# ASSIGNMENT
Could you copy exactly the lines below from the one with "Sum | 2009: 391.13 -> 519.80" to the one with "Poland | 2014: 51.12 -> 51.19", inclusive, leaving out any pictures?

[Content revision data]
|---|

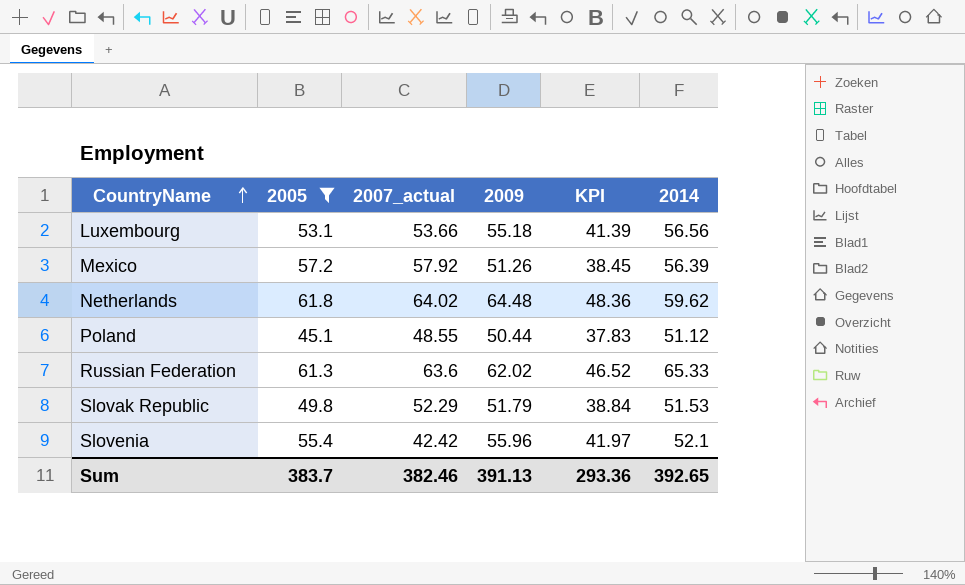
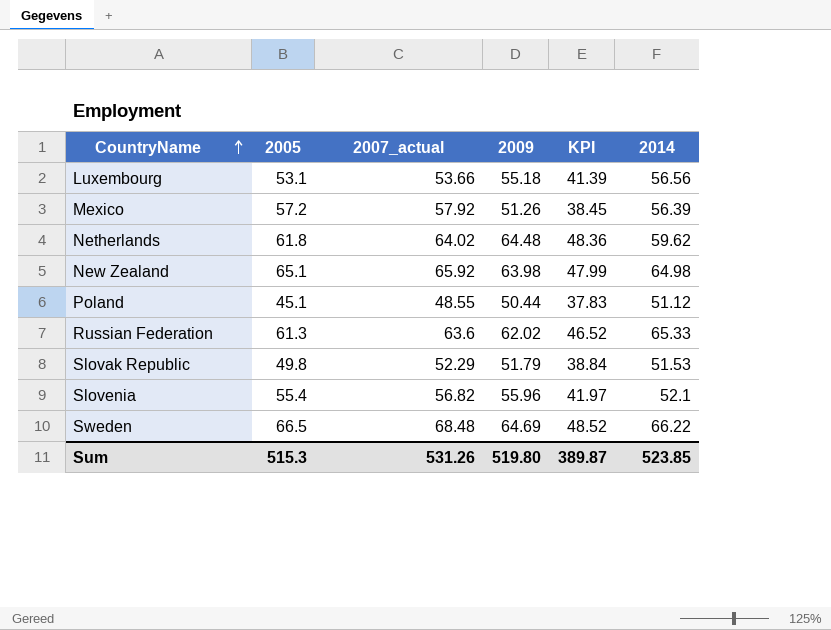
filter: 2005 <= 61.8 -> none
Slovenia | 2007_actual: 42.42 -> 56.82
Sum | 2005: 383.7 -> 515.3
Sum | 2007_actual: 382.46 -> 531.26
Sum | 2009: 391.13 -> 519.80
Sum | KPI: 293.36 -> 389.87
Sum | 2014: 392.65 -> 523.85

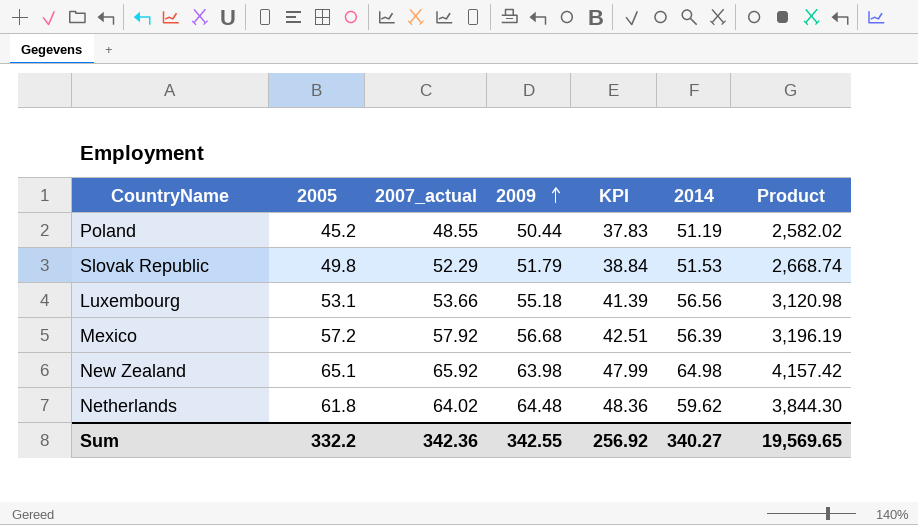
row order: CountryName ascending -> 2009 ascending
column Product | formula: none -> [2009] * [2014]
row Russian Federation: 61.3 | 63.6 | 62.02 | 46.52 | 65.33 -> none
row Slovenia: 55.4 | 56.82 | 55.96 | 41.97 | 52.1 -> none
row Sweden: 66.5 | 68.48 | 64.69 | 48.52 | 66.22 -> none
Poland | 2005: 45.1 -> 45.2
Poland | 2014: 51.12 -> 51.19
Mexico | 2009: 51.26 -> 56.68
Mexico | KPI: 38.45 -> 42.51
Sum | 2005: 515.3 -> 332.2
Sum | 2007_actual: 531.26 -> 342.36
Sum | 2009: 519.80 -> 342.55
Sum | KPI: 389.87 -> 256.92
Sum | 2014: 523.85 -> 340.27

|---|

# ANSWER TO THIS EXERCISE
Sum | 2009: 391.13 -> 519.80
Sum | KPI: 293.36 -> 389.87
Sum | 2014: 392.65 -> 523.85

row order: CountryName ascending -> 2009 ascending
column Product | formula: none -> [2009] * [2014]
row Russian Federation: 61.3 | 63.6 | 62.02 | 46.52 | 65.33 -> none
row Slovenia: 55.4 | 56.82 | 55.96 | 41.97 | 52.1 -> none
row Sweden: 66.5 | 68.48 | 64.69 | 48.52 | 66.22 -> none
Poland | 2005: 45.1 -> 45.2
Poland | 2014: 51.12 -> 51.19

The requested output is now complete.